- Opening Delimiter -
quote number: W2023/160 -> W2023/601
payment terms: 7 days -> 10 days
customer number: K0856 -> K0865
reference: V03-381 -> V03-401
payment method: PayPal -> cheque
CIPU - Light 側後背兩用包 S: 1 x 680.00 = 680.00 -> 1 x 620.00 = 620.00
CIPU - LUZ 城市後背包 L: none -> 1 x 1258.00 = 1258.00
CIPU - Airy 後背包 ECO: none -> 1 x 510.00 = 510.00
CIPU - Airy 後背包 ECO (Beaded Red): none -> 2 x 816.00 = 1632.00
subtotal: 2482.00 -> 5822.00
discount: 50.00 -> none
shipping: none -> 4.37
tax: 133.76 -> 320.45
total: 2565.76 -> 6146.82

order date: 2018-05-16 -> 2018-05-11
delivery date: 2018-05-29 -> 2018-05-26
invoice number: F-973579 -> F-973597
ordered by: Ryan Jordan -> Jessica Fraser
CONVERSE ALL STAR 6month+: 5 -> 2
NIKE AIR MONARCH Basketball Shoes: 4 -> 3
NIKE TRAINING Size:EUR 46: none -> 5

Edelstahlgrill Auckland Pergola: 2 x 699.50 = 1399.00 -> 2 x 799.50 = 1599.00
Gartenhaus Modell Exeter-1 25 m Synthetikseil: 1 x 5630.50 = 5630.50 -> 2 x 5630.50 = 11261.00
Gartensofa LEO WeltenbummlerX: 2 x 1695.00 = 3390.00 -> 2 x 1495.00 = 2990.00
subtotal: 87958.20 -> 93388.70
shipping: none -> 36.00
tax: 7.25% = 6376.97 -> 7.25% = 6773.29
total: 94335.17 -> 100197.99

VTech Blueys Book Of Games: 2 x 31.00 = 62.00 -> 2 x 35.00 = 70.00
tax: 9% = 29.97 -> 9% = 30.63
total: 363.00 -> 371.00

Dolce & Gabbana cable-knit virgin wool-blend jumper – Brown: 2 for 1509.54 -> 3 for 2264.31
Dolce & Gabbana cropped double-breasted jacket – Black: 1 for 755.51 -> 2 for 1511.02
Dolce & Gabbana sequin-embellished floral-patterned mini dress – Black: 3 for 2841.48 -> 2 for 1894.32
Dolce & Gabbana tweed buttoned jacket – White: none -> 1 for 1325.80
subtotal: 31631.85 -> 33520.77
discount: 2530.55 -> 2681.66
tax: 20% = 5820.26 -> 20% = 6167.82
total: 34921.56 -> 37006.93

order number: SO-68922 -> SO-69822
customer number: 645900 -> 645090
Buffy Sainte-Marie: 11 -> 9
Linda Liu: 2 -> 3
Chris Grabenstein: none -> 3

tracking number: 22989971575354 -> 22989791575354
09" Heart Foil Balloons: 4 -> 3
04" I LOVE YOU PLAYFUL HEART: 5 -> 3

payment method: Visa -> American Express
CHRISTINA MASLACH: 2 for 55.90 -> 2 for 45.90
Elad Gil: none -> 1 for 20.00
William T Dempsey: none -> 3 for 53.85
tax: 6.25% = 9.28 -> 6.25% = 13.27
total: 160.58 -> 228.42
- Closing Delimiter -
» What to work on
Given the records above, restate word for word only the lines starting at the one with "Gartensofa LEO WeltenbummlerX: 2" and ending at the one with "total: 363.00 -> 371.00".

» The completed task
Gartensofa LEO WeltenbummlerX: 2 x 1695.00 = 3390.00 -> 2 x 1495.00 = 2990.00
subtotal: 87958.20 -> 93388.70
shipping: none -> 36.00
tax: 7.25% = 6376.97 -> 7.25% = 6773.29
total: 94335.17 -> 100197.99

VTech Blueys Book Of Games: 2 x 31.00 = 62.00 -> 2 x 35.00 = 70.00
tax: 9% = 29.97 -> 9% = 30.63
total: 363.00 -> 371.00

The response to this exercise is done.